The patient is less sensitive to stimulation during this time, and it typically allows our team to complete more treatment in one setting, i.e., the right half of the mouth. In contrast, with nitrous oxide/laughing gas we can often treat one quadrant before the patient becomes restless.
During oral sedation, patients will still be aware of what is happening, and we need them to be willing participants in treatment. Typically, our patients who are able to tolerate x-rays and cleaning and who have treatment needs in multiple areas of the mouth (i.e. upper right, upper left, lower right, lower left) are good candidates for oral sedation. Children typically do well for treatment if it is completed in 1-2 visits. At the 3rd visit, we see behavior deteriorate. If children have treatment needs in all 4 quadrants of the mouth (as is common), it is not reasonable to expect them to maintain good behavior over 4 separate treatment visits. For this reason, it might be prudent to consider limiting treatment to 2 visits with oral sedation. We can get more treatment done as the child is less sensitive to the stimulus of treatment, and we can preserve the developing psyche. For many, it is a more kind, respectful, and humane way to complete treatment.
Before oral sedation, the patient should not have anything to eat and drink after midnight unless otherwise instructed by Dr. Laborde. Upon arrival at the office, weight and vital signs will be recorded. Dr. Laborde will listen to the child’s lungs and check for oral airway obstruction like large tongue and tonsils. After this assessment, the medication will be measured based on the patient’s weight and administered.
After oral sedation, the patient may be numb for a few hours. The first drink should be water, and it is important to advance the diet slowly. The most common post-op complication is lip biting due to a numb lip. It is important to give your child constant reminders to “keep your lip outside your mouth.” This is more instructive than “don’t bite your lip,” which often results directly in lip biting. If lip biting occurs, call our office, and we will work through it together.

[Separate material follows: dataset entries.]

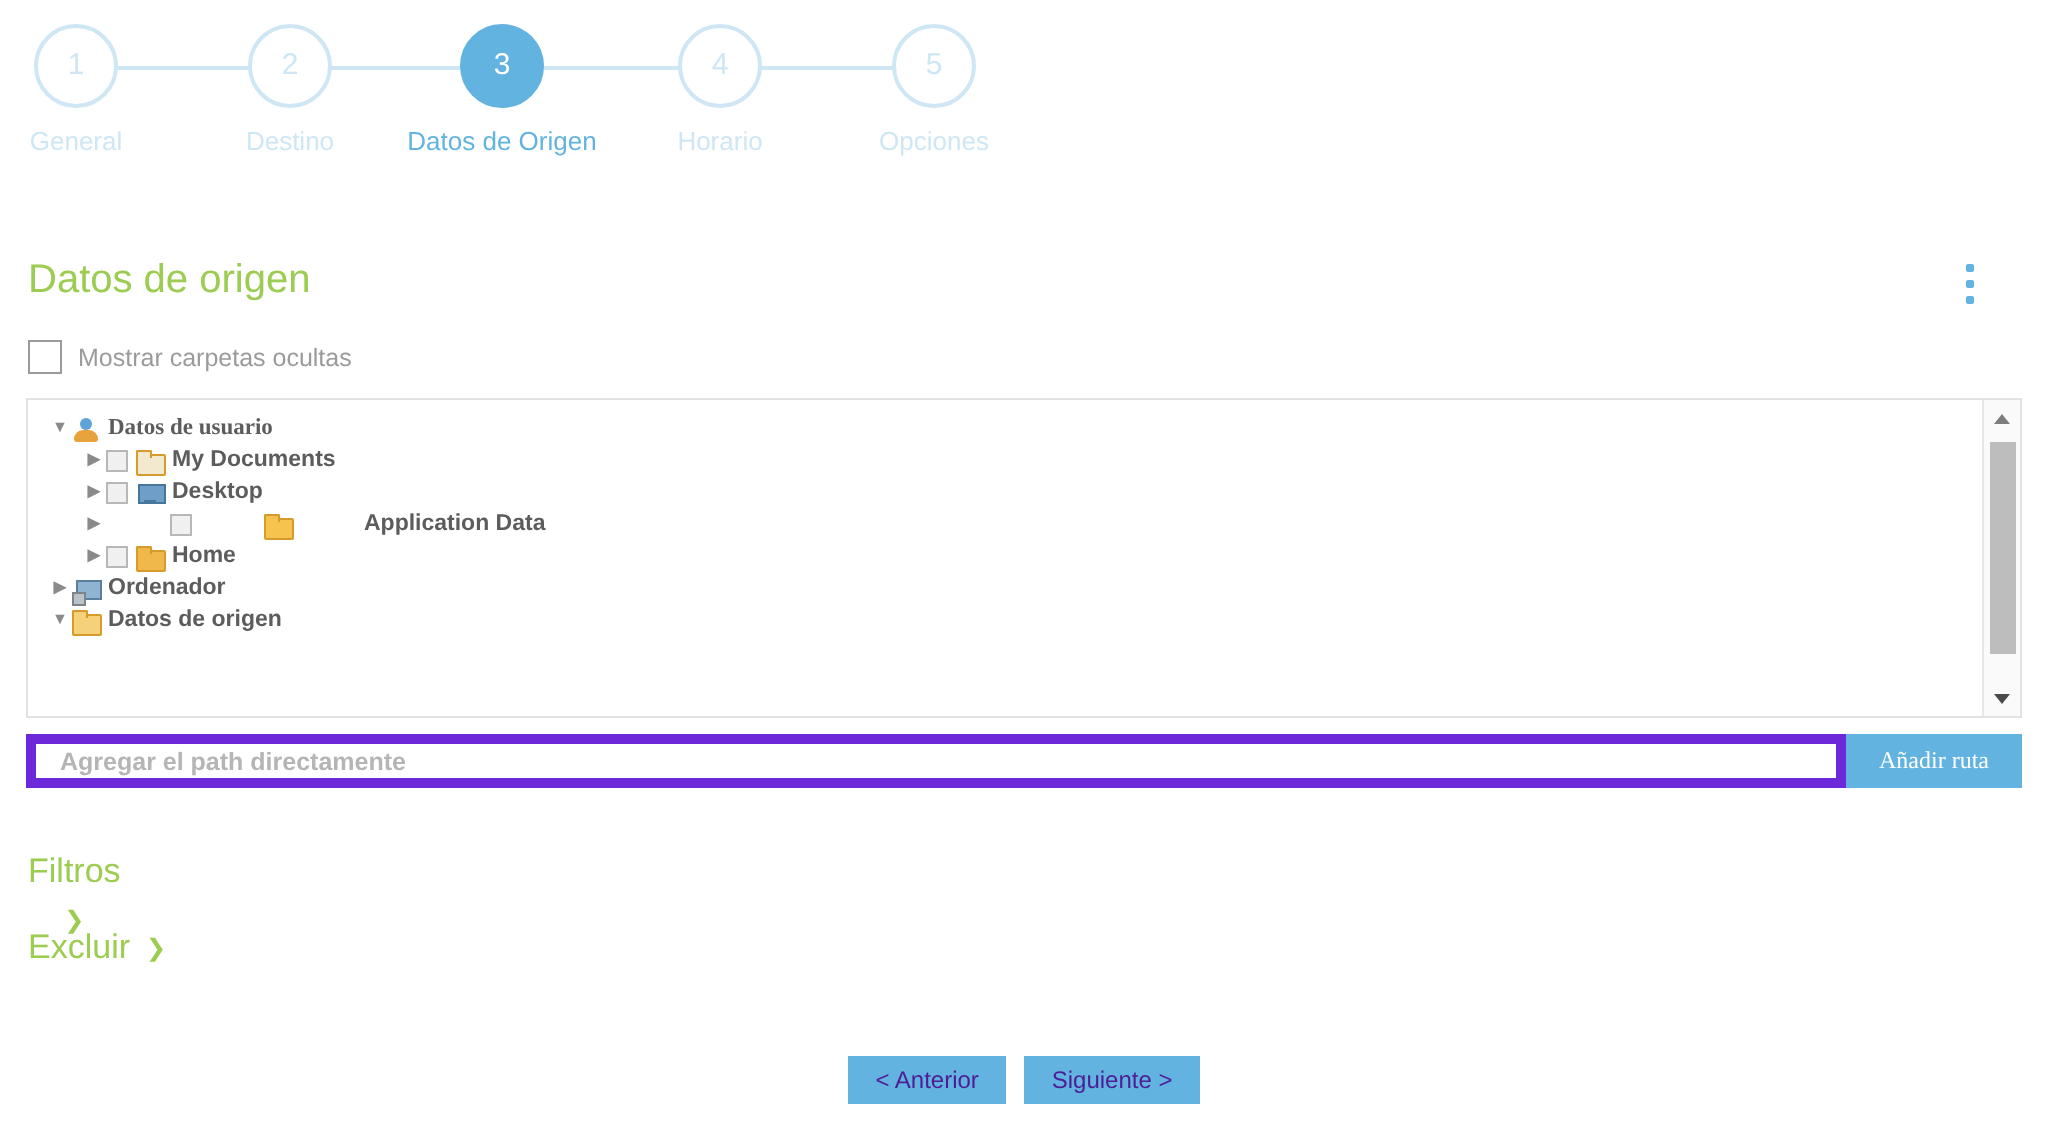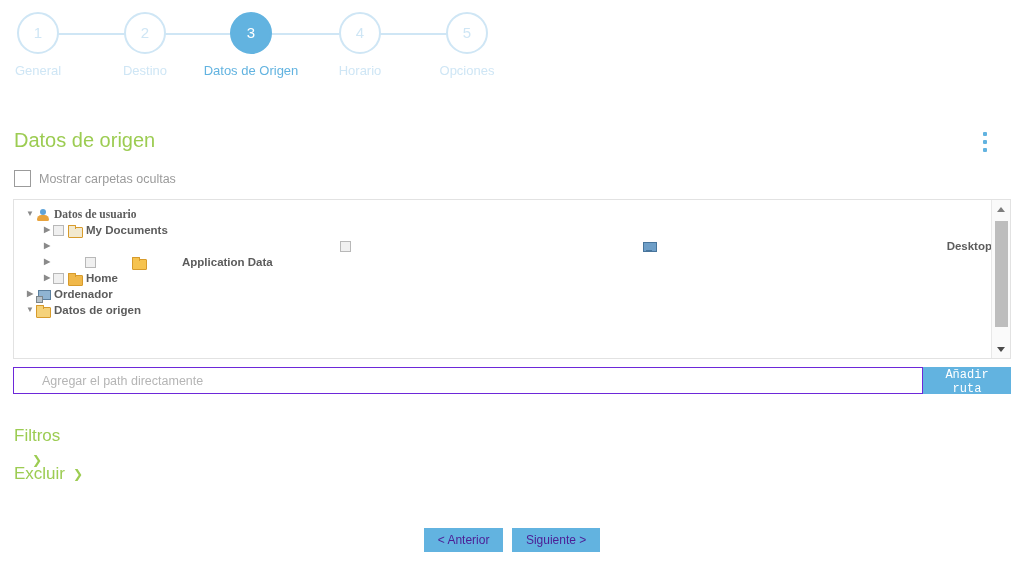--- a/index.html
+++ b/index.html
@@ -401,7 +401,7 @@
         <span class="ico folder folder-doc"></span>
         <span>My Documents</span>
       </div>
-      <div class="tree-row" style="padding-left: 27px; justify-content: space-between;">
+      <div class="tree-row" style="padding-left: 27px;">
         <span class="tri closed"></span>
         <span class="tbox"></span>
         <span class="ico monitor"></span>

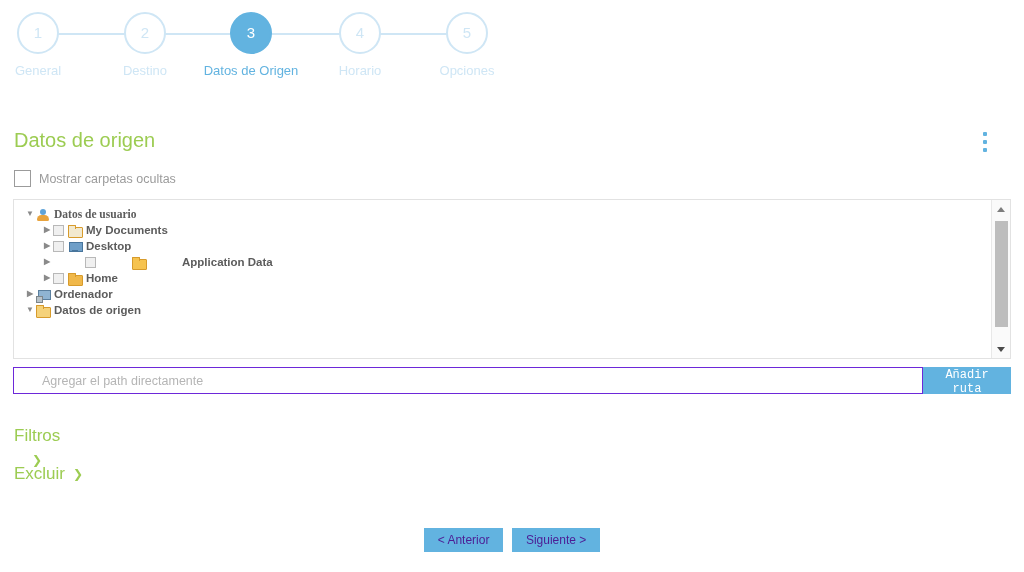--- a/index.html
+++ b/index.html
@@ -289,13 +289,14 @@
   #path-input {
     flex: 1 1 auto;
     height: 27px;
-    border: 1px solid #6d28d9;
+    border: 5px solid #6d28d9;
     background: #fff;
-    padding: 0 28px;
+    padding: 0 12px;
     font-size: 12.5px;
     color: #5c5c5c;
     font-family: "Liberation Sans", sans-serif;
     outline: none;
+    font-weight: bold;
   }
   #path-input::placeholder { color: #b5b5b5; }
   #add-path-button {

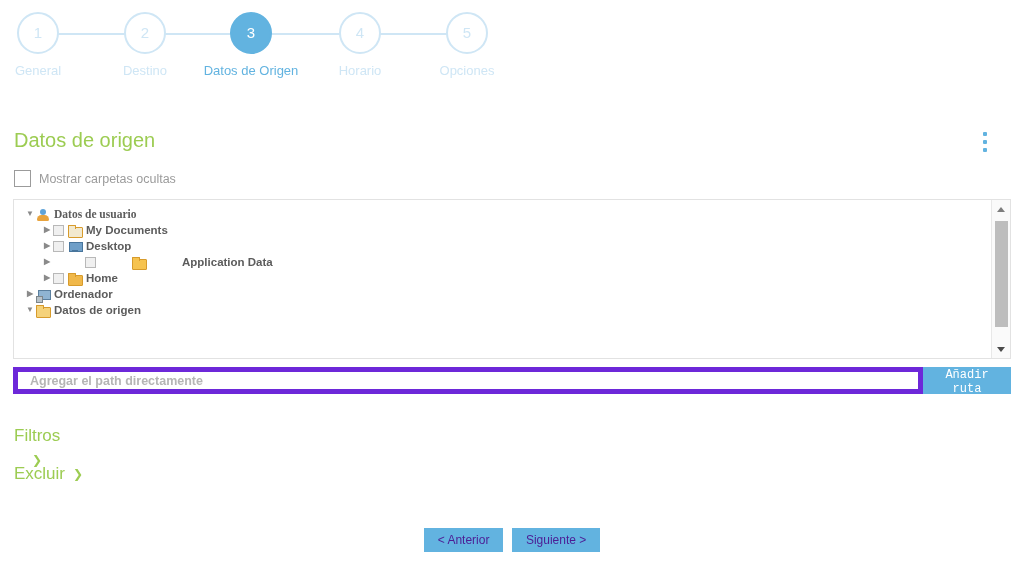--- a/index.html
+++ b/index.html
@@ -307,7 +307,7 @@
     color: #ffffff;
     font-size: 12px;
     cursor: pointer;
-    font-family: Liberation Mono, monospace;
+    font-family: Liberation Serif, serif;
   }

During IV sedation or deep sedation, the child is completely asleep for treatment. Children who are good candidates for IV sedation have significant sensitivity and/or anxiety that makes stimulation like dental treatment intolerable and traumatic. Children who demonstrate this level of sensitivity often are not able to stand on the scale to be weighed, cannot tolerate x-ray examination, often cannot sit alone for an exam without their parent holding them, have tears for any dental instruments, including the mirror, or have a history of a traumatic dental experience. Sometimes children do not demonstrate overt anxiety about dental treatment, but they have a tooth that is difficult to achieve profound anesthesia, often called a “hot tooth,” history of an unsuccessful oral conscious sedation, or reactive airway disease that contradicts the use of oral sedation medication.
During IV sedation, we work with a dental anesthesiologist who monitors the sedation. The child breathes a mask to fall asleep, and then the IV is started when the child is unconscious. Since the anesthesiologist can mitigate pain and discomfort through the IV, we aren’t as dependent on local anesthetic for the procedure, and we are typically able to complete all necessary dental treatment in one sitting.
We take deep sedation of children very seriously. We work with the same team each time. We use time out procedures and are familiar with emergency protocol. We use state of the art monitors and equipment, and most importantly, we do not start another child’s treatment before the previous child meets discharge criteria. The most important emergency readiness protocol is in patient selection for the procedure and occurs before IV sedation is discussed with the family. Stringent checks are in place to determine who is an appropriate candidate for IV sedation.